L’analyse de la variation de la consommation résiduelle au cours du temps permet d’identifier différents types de besoins de flexibilité selon les horizons de temps suivants :
- Intra-journalier : variations entre les heures d’une même journée. La production d’origine photovoltaïque induit notamment de fortes variations de consommation résiduelle entre le jour et la nuit ;
- Intra-hebdomadaire : variations entre les jours d’une même semaine. Notamment, la consommation totale, et donc la consommation résiduelle, varie fortement entre les jours ouvrés et les week-end ; par ailleurs, la production éolienne peut présenter des variations, parfois brusques, entre un jour et l’autre ;
- Inter-hebdomadaire : variations entre les semaines d’une même saison (été ou hiver) qui sont majoritairement le résultat des aléas climatiques (températures, vent) ;
- Inter-saisonnier : variations entre l’été et l’hiver ;
- Inter-annuel : variations entre une année et l’autre, qui dépendent notamment des conditions météorologiques (niveau de température par rapport aux normales, niveau de production éolienne...)

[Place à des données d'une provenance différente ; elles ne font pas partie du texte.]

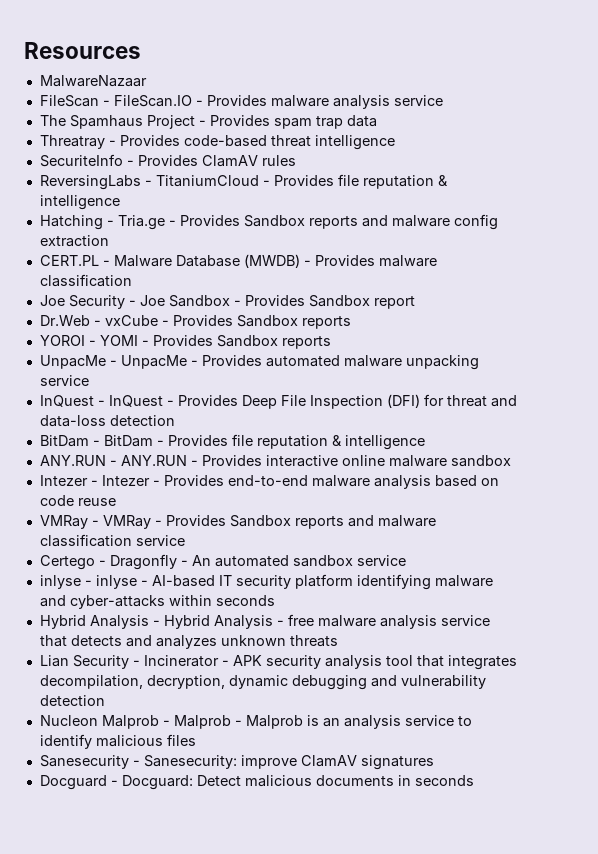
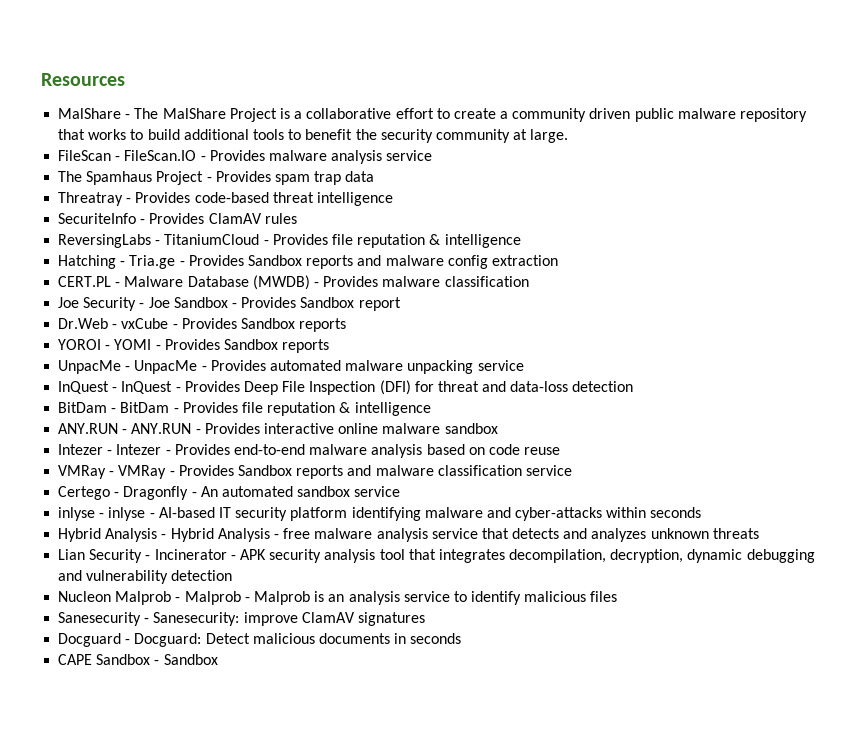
- MalwareNazaar
+ MalShare - The MalShare Project is a collaborative effort to create a community driven public malware repository that works to build additional tools to benefit the security community at large.
+ CAPE Sandbox - Sandbox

Différents types de flexibilités permettent d’adresser ces besoins variés. Il est possible de les classifier de manière séquencée dans le temps, avec un volume d’énergie déplacée qui décroit à l’approche du temps réel :
- Les flexibilités structurelles et régulières : elles représentent l’essentiel des besoins de flexibilités et dont les besoins sont largement prévisibles (forme naturelle de la courbe de charge, production solaire en journée, ...). L’enjeu réside dans le positionnement de la consommation lorsque l’électricité bas-carbone est disponible. Il s’agit de modifier les courbes de charge sur la durée ;
- Les flexibilités dynamiques : elles adressent des besoins prévisibles de quelques jours à l’avance jusqu’à l’infra-journalier, notamment en réaction aux incertitudes liées à la production éolienne et à la thermo-sensibilité de la consommation ;
- Les flexibilités d’équilibrage : elles viennent remédier aux aléas (pannes, incidents) ou aux incertitudes (liées à la météo en particulier) liées à la gestion de l’équilibre entre offre et demande en temps réel ; leur besoin total ne représente pas plus de quelques GW, et n’augmentera que marginalement malgré l’évolution du mix de production ;
- Les flexibilités de sauvegarde : elles concernent les besoins requis pour faire face aux situations exceptionnelles affectant l’équilibre offre-demande. La mobilisation de ce type de flexibilité repose actuellement principalement sur les journées et heures les plus à risque signalées par le dispositif Ecowatt.
Les trois premiers types de flexibilités sont mobilisés tous les jours et peuvent être valorisés dans le cadre du fonctionnement des marchés de gros et d’équilibrage, alors que les flexibilités de sauvegarde répondent à des besoins exceptionnels et ponctuels.